---------- MATERIAL SUPPLIED

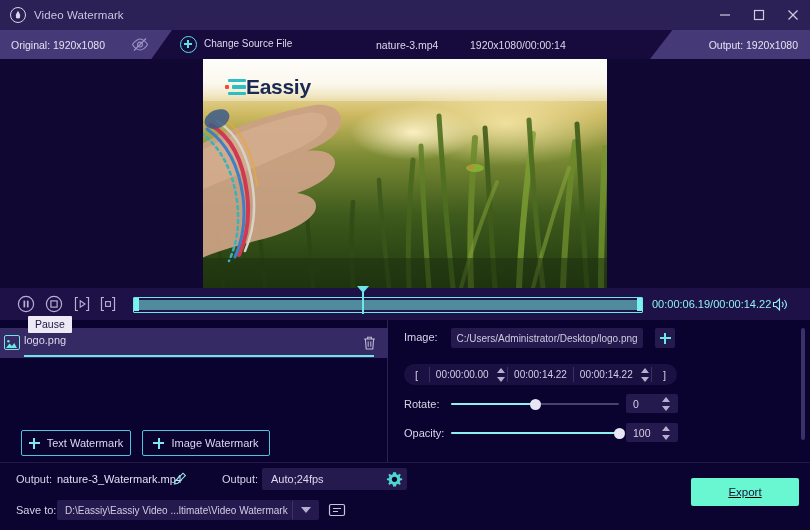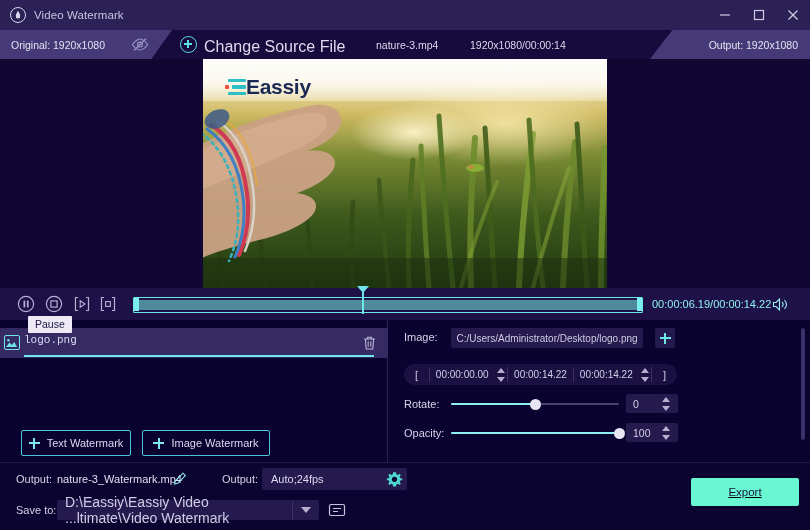"Change Source File" .change-src { font-size: 16px -> 10px }
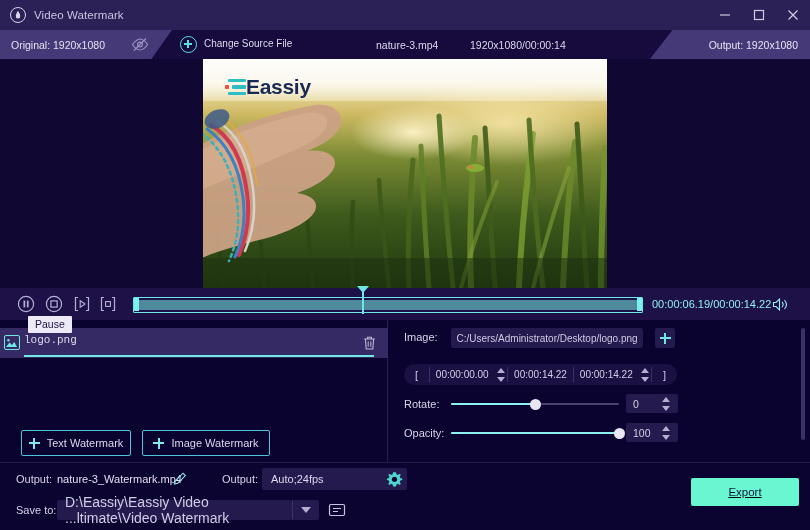"logo.png" .leftpanel { font-family: Liberation Mono, monospace -> none }
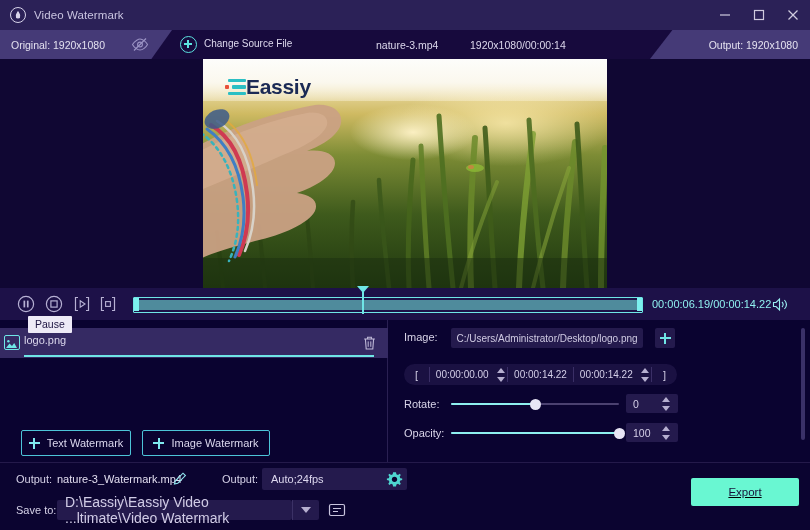"D:\Eassiy\Eassiy Video ...ltimate\Video" .save-box span { font-size: 14px -> 10px }
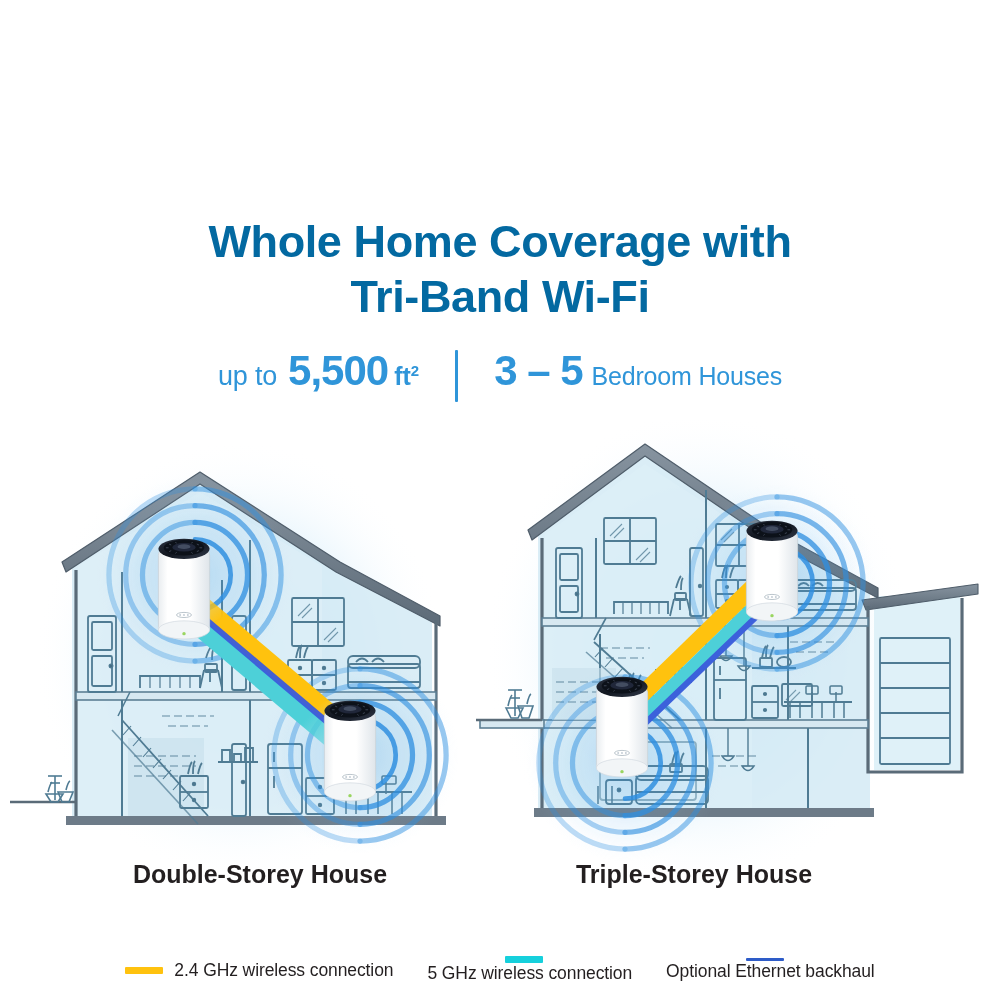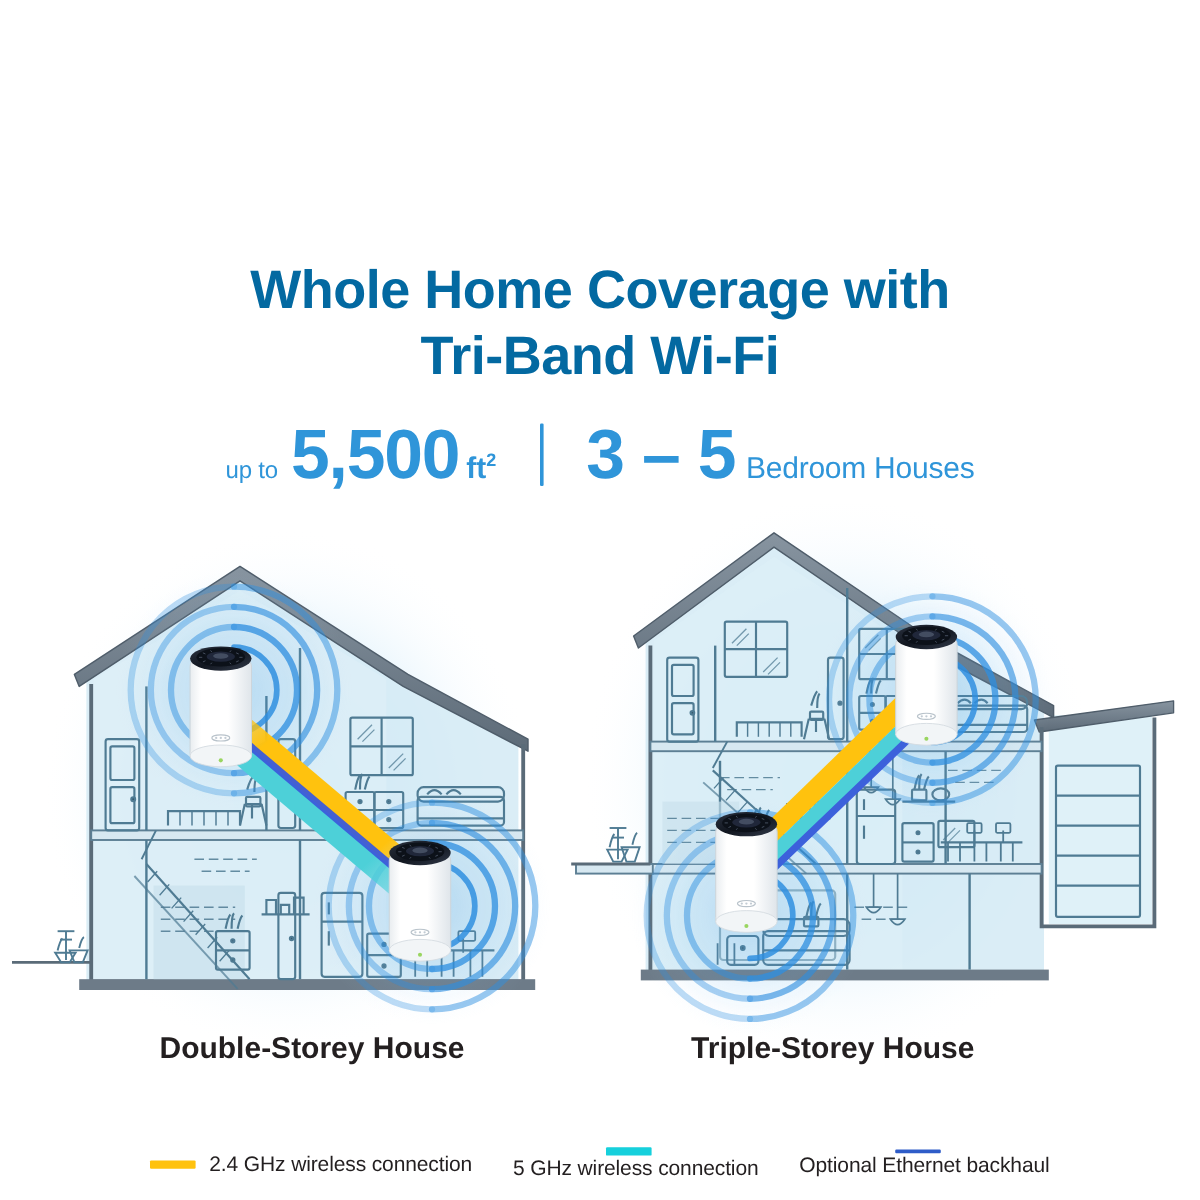"up to" .stat-small { font-size: 20px -> 27px }
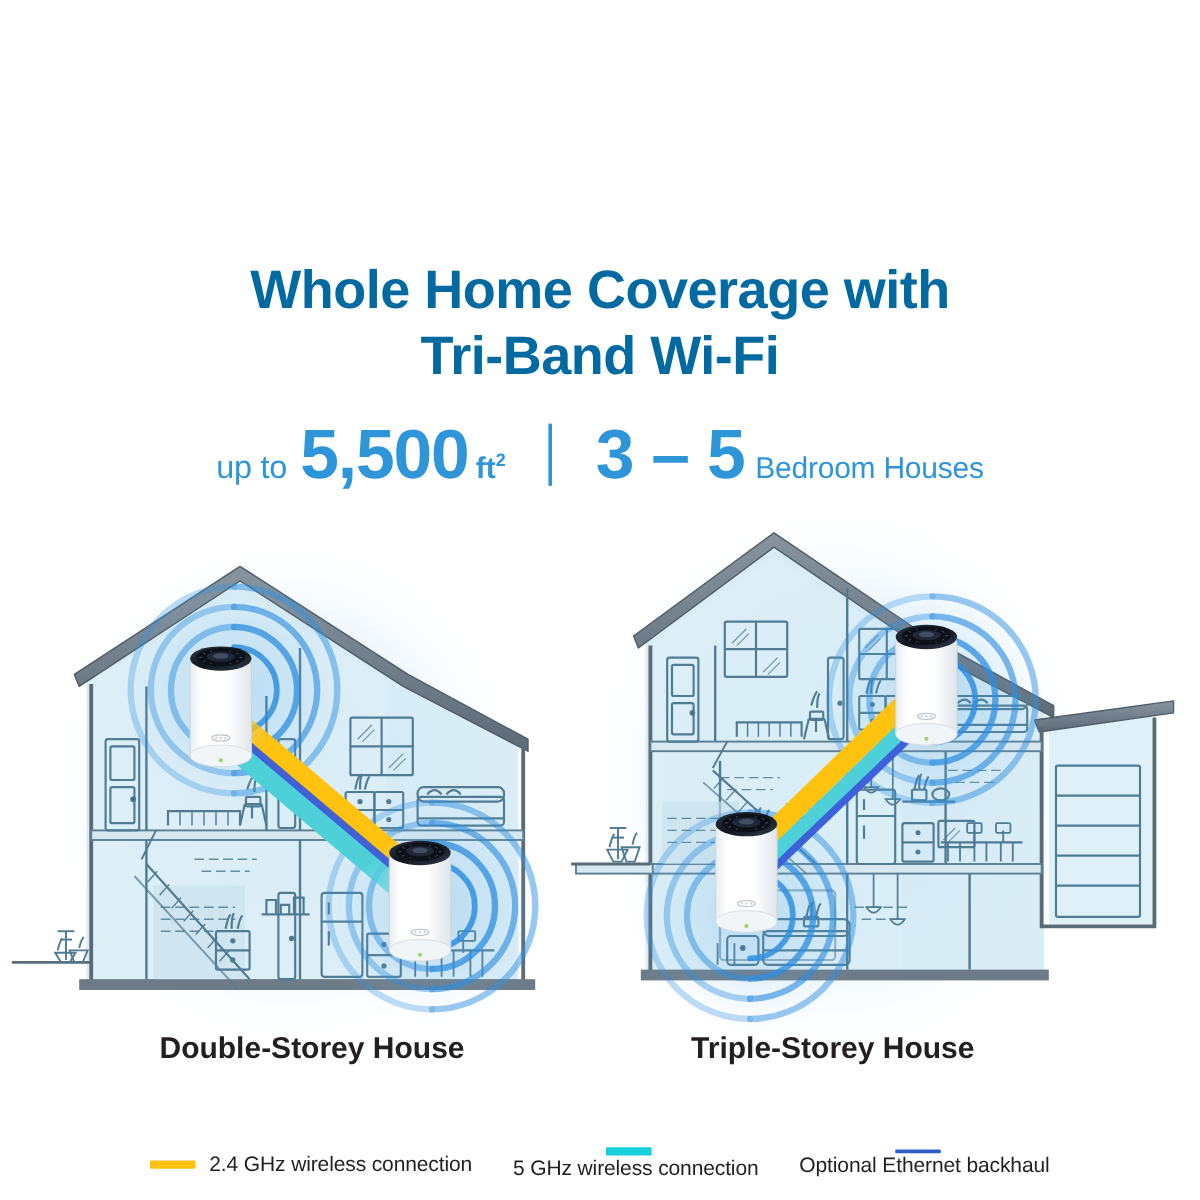"5,500" .stat-big { font-size: 58px -> 42px }
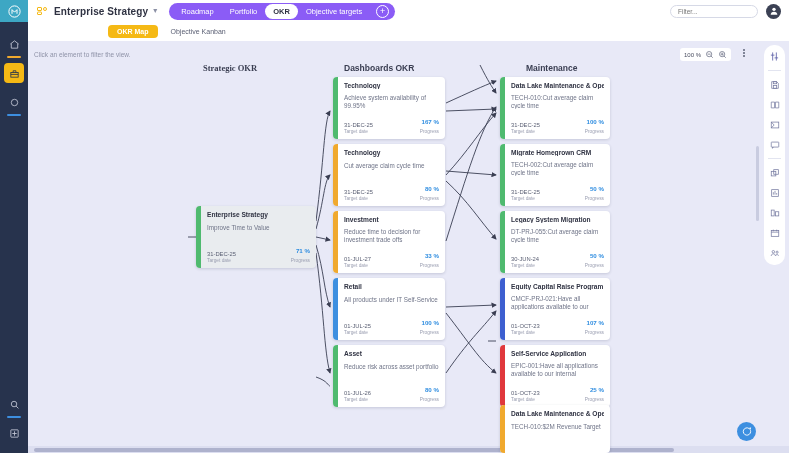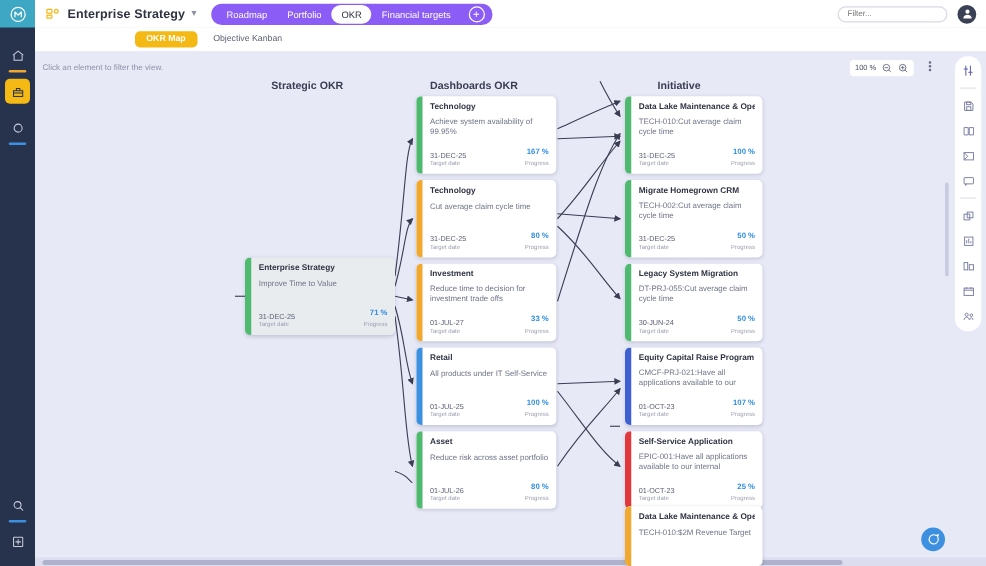"OKR" .tab.active { font-weight: normal -> bold }
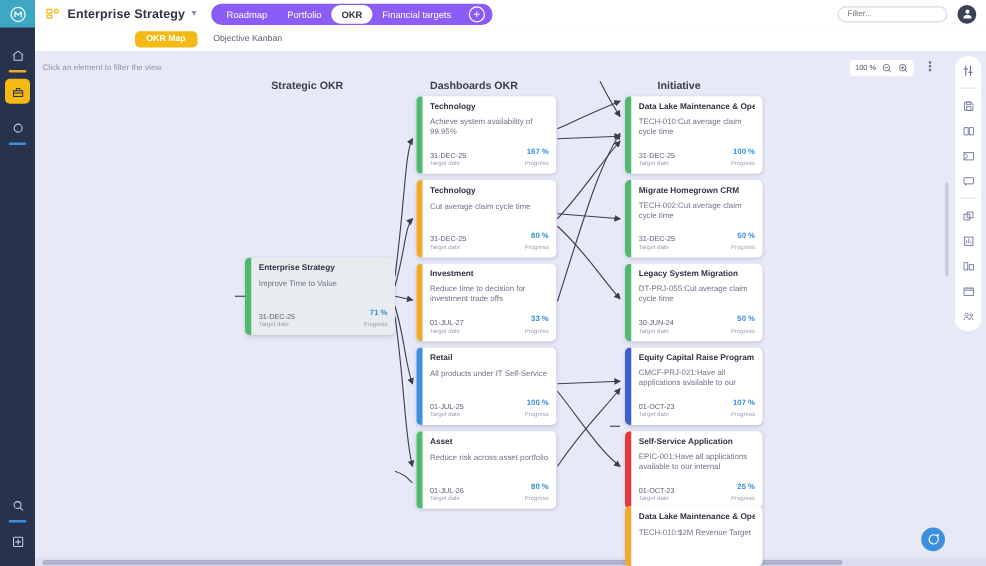"Financial targets" span.tab { text: Financial -> Objective }
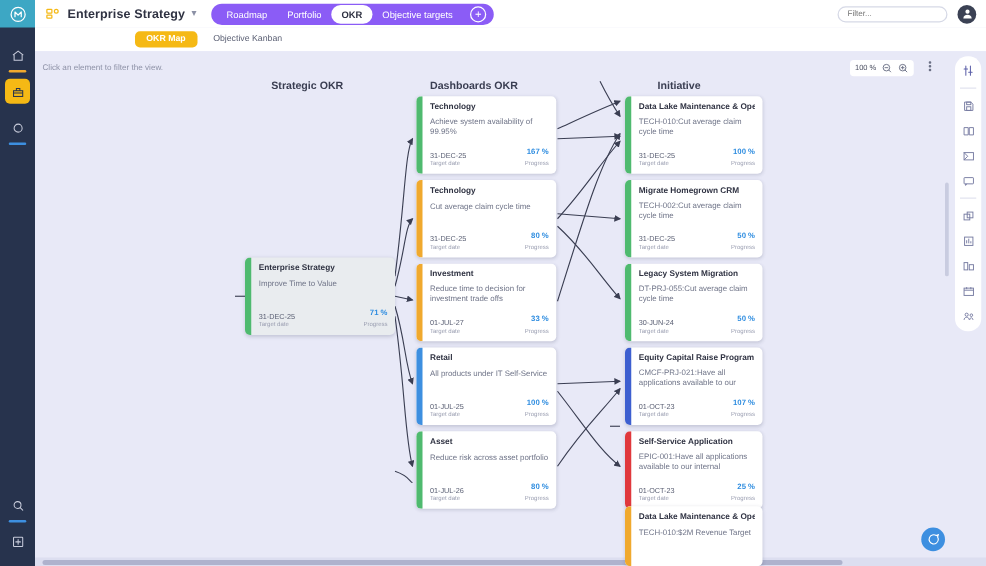"Strategic OKR" div.col-title { font-family: none -> Liberation Serif, serif; left: 189px -> 175px }
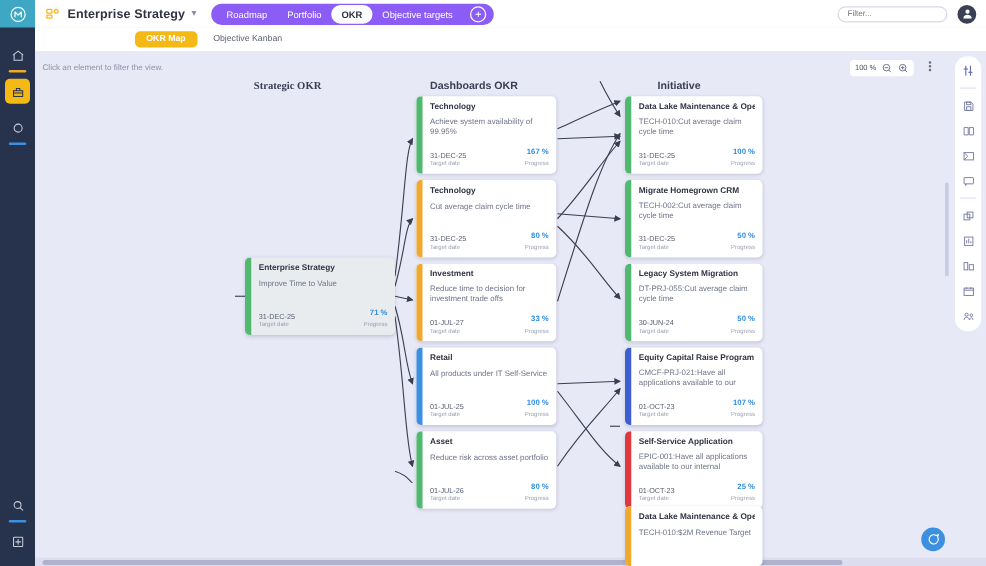"Initiative" div.col-title { text: Initiative -> Maintenance }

--------------------

Could you repeat the entries word for word, skipping the pictures they contain?

"Change Source File" .change-src { font-size: 16px -> 10px }
"logo.png" .leftpanel { font-family: Liberation Mono, monospace -> none }
"D:\Eassiy\Eassiy Video ...ltimate\Video" .save-box span { font-size: 14px -> 10px }
"up to" .stat-small { font-size: 20px -> 27px }
"5,500" .stat-big { font-size: 58px -> 42px }
"OKR" .tab.active { font-weight: normal -> bold }
"Financial targets" span.tab { text: Financial -> Objective }
"Strategic OKR" div.col-title { font-family: none -> Liberation Serif, serif; left: 189px -> 175px }
"Initiative" div.col-title { text: Initiative -> Maintenance }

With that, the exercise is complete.